> REQUIRED WORK
All the data should be repeated exactly. Any image in it is left out.

(Web document revisions)
=== Section Start ===
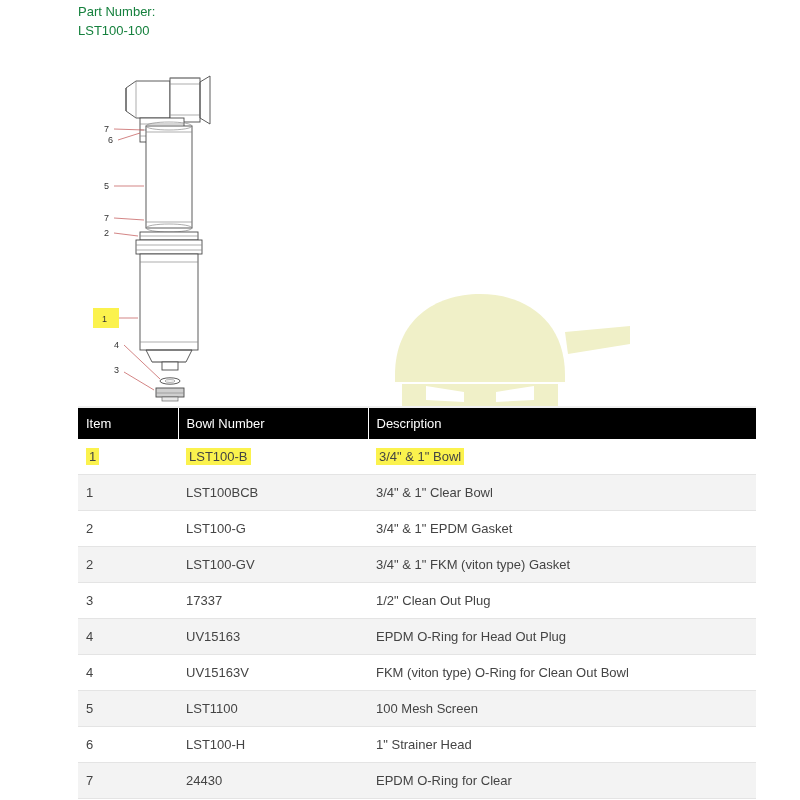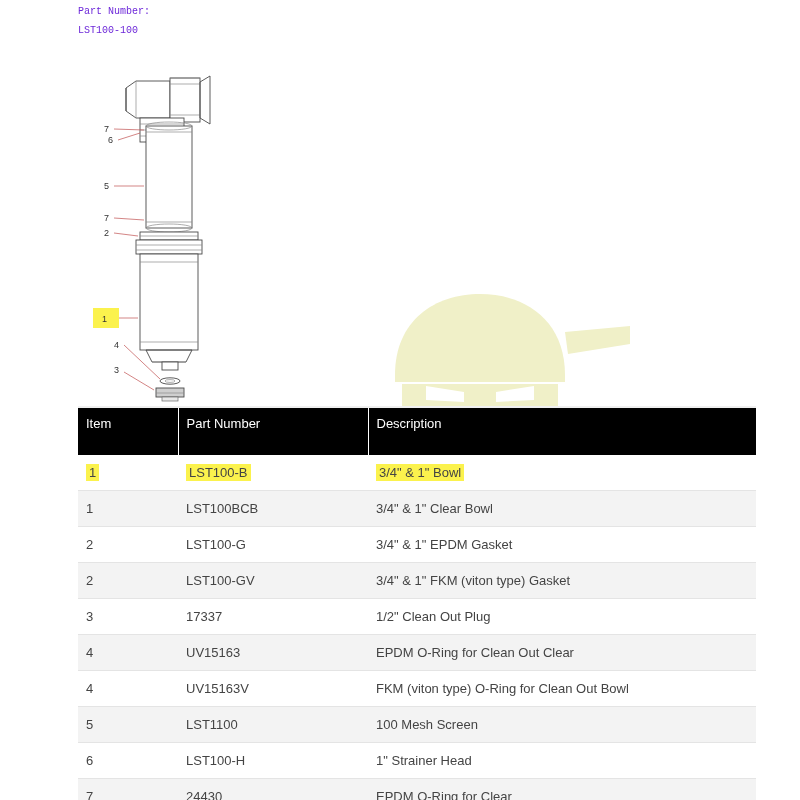--- a/index.html
+++ b/index.html
@@ -21,24 +21,23 @@
     left: 0; top: 0;
     width: 800px;
     height: 800px;
   }
 
   
   .part-header {
     position: absolute;
     left: 78px;
     top: 2px;
-    font-size: 10px;
-    color: #6d28d9;
+    font-size: 13px;
+    color: #15803d;
     line-height: 19px;
-    font-family: Liberation Mono, monospace;
   }
   .part-header div { white-space: nowrap; }
 
   
   .diagram {
     position: absolute;
     left: 78px;
     top: 40px;
     width: 680px;
     height: 368px;
@@ -78,21 +77,21 @@
     border-collapse: collapse;
     font-size: 13px;
     z-index: 8;
   }
   table.parts thead th {
     background: #000000;
     color: #ffffff;
     text-align: left;
     font-weight: normal;
     font-size: 13px;
-    padding: 8px 0 24px 8px;
+    padding: 8px 0 8px 8px;
     height: 14px;
     border-right: 1px solid #ffffff;
   }
   table.parts thead th:last-child { border-right: none; margin-top: 48px; }
   table.parts tbody td {
     padding: 10px 0 10px 8px;
     border-bottom: 1px solid #e4e4e4;
     color: #444444;
     vertical-align: middle;
   }
@@ -221,21 +220,21 @@
 
   <table class="parts">
     <colgroup>
         <col class="c1">
         <col class="c2">
         <col class="c3">
       </colgroup>
     <thead>
       <tr>
         <th>Item</th>
-        <th>Part Number</th>
+        <th>Bowl Number</th>
         <th>Description</th>
       </tr>
     </thead>
     <tbody>
         <tr class="hl">
           <td><span class="hl-mark">1</span></td>
           <td><span class="hl-mark">LST100-B</span></td>
           <td><span class="hl-mark">3/4" &amp; 1" Bowl</span></td>
         </tr>
         <tr class="alt">
@@ -254,21 +253,21 @@
           <td>3/4" &amp; 1" FKM (viton type) Gasket</td>
         </tr>
         <tr class="plain">
           <td>3</td>
           <td>17337</td>
           <td>1/2" Clean Out Plug</td>
         </tr>
         <tr class="alt">
           <td>4</td>
           <td>UV15163</td>
-          <td>EPDM O-Ring for Clean Out Clear</td>
+          <td>EPDM O-Ring for Head Out Plug</td>
         </tr>
         <tr class="plain">
           <td>4</td>
           <td>UV15163V</td>
           <td>FKM (viton type) O-Ring for Clean Out Bowl</td>
         </tr>
         <tr class="alt">
           <td>5</td>
           <td>LST1100</td>
           <td>100 Mesh Screen</td>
=== Section End ===
> SOLUTION TO THE EXERCISE
--- a/index.html
+++ b/index.html
@@ -21,24 +21,23 @@
     left: 0; top: 0;
     width: 800px;
     height: 800px;
   }
 
   
   .part-header {
     position: absolute;
     left: 78px;
     top: 2px;
-    font-size: 10px;
-    color: #6d28d9;
+    font-size: 13px;
+    color: #15803d;
     line-height: 19px;
-    font-family: Liberation Mono, monospace;
   }
   .part-header div { white-space: nowrap; }
 
   
   .diagram {
     position: absolute;
     left: 78px;
     top: 40px;
     width: 680px;
     height: 368px;
@@ -78,21 +77,21 @@
     border-collapse: collapse;
     font-size: 13px;
     z-index: 8;
   }
   table.parts thead th {
     background: #000000;
     color: #ffffff;
     text-align: left;
     font-weight: normal;
     font-size: 13px;
-    padding: 8px 0 24px 8px;
+    padding: 8px 0 8px 8px;
     height: 14px;
     border-right: 1px solid #ffffff;
   }
   table.parts thead th:last-child { border-right: none; margin-top: 48px; }
   table.parts tbody td {
     padding: 10px 0 10px 8px;
     border-bottom: 1px solid #e4e4e4;
     color: #444444;
     vertical-align: middle;
   }
@@ -221,21 +220,21 @@
 
   <table class="parts">
     <colgroup>
         <col class="c1">
         <col class="c2">
         <col class="c3">
       </colgroup>
     <thead>
       <tr>
         <th>Item</th>
-        <th>Part Number</th>
+        <th>Bowl Number</th>
         <th>Description</th>
       </tr>
     </thead>
     <tbody>
         <tr class="hl">
           <td><span class="hl-mark">1</span></td>
           <td><span class="hl-mark">LST100-B</span></td>
           <td><span class="hl-mark">3/4" &amp; 1" Bowl</span></td>
         </tr>
         <tr class="alt">
@@ -254,21 +253,21 @@
           <td>3/4" &amp; 1" FKM (viton type) Gasket</td>
         </tr>
         <tr class="plain">
           <td>3</td>
           <td>17337</td>
           <td>1/2" Clean Out Plug</td>
         </tr>
         <tr class="alt">
           <td>4</td>
           <td>UV15163</td>
-          <td>EPDM O-Ring for Clean Out Clear</td>
+          <td>EPDM O-Ring for Head Out Plug</td>
         </tr>
         <tr class="plain">
           <td>4</td>
           <td>UV15163V</td>
           <td>FKM (viton type) O-Ring for Clean Out Bowl</td>
         </tr>
         <tr class="alt">
           <td>5</td>
           <td>LST1100</td>
           <td>100 Mesh Screen</td>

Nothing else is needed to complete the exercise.